▶ **The problem**
With the images removed, write out every line below exactly.

━━ Data for review ━━

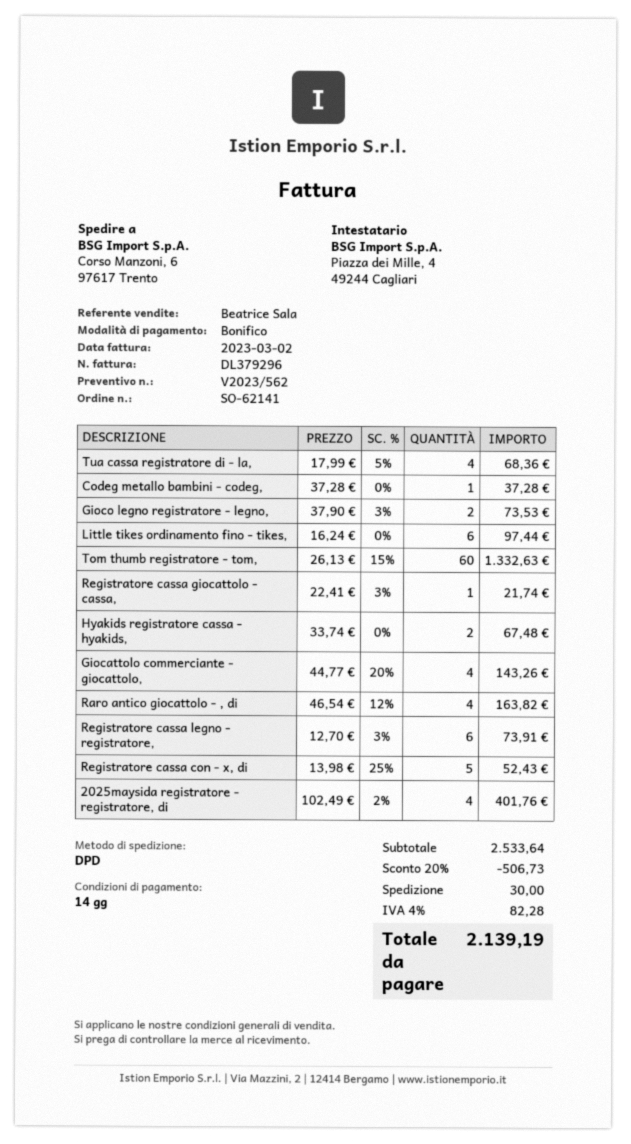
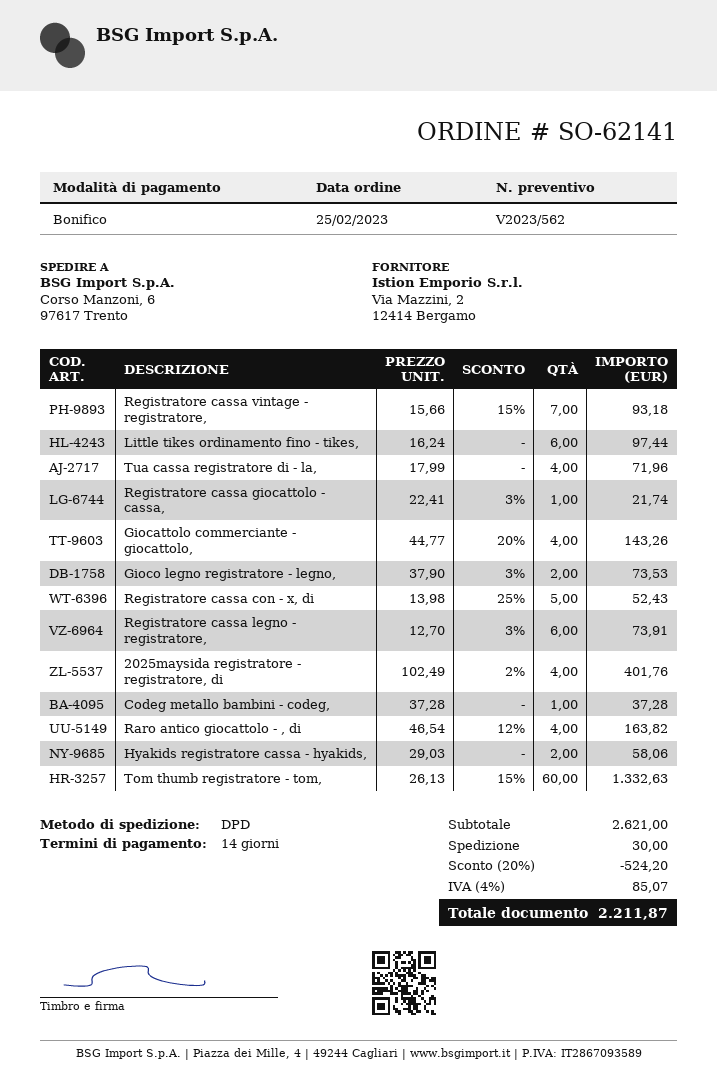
Tua cassa registratore di - la,: 4 x 17.99 - 5% = 68.36 -> 4 x 17.99 = 71.96
Hyakids registratore cassa - hyakids,: 2 x 33.74 = 67.48 -> 2 x 29.03 = 58.06
Registratore cassa vintage - registratore,: none -> 7 x 15.66 - 15% = 93.18
subtotal: 2533.64 -> 2621.00
discount: 20% = 506.73 -> 20% = 524.20
tax: 4% = 82.28 -> 4% = 85.07
total: 2139.19 -> 2211.87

━━━

▶ **Written answer**
Tua cassa registratore di - la,: 4 x 17.99 - 5% = 68.36 -> 4 x 17.99 = 71.96
Hyakids registratore cassa - hyakids,: 2 x 33.74 = 67.48 -> 2 x 29.03 = 58.06
Registratore cassa vintage - registratore,: none -> 7 x 15.66 - 15% = 93.18
subtotal: 2533.64 -> 2621.00
discount: 20% = 506.73 -> 20% = 524.20
tax: 4% = 82.28 -> 4% = 85.07
total: 2139.19 -> 2211.87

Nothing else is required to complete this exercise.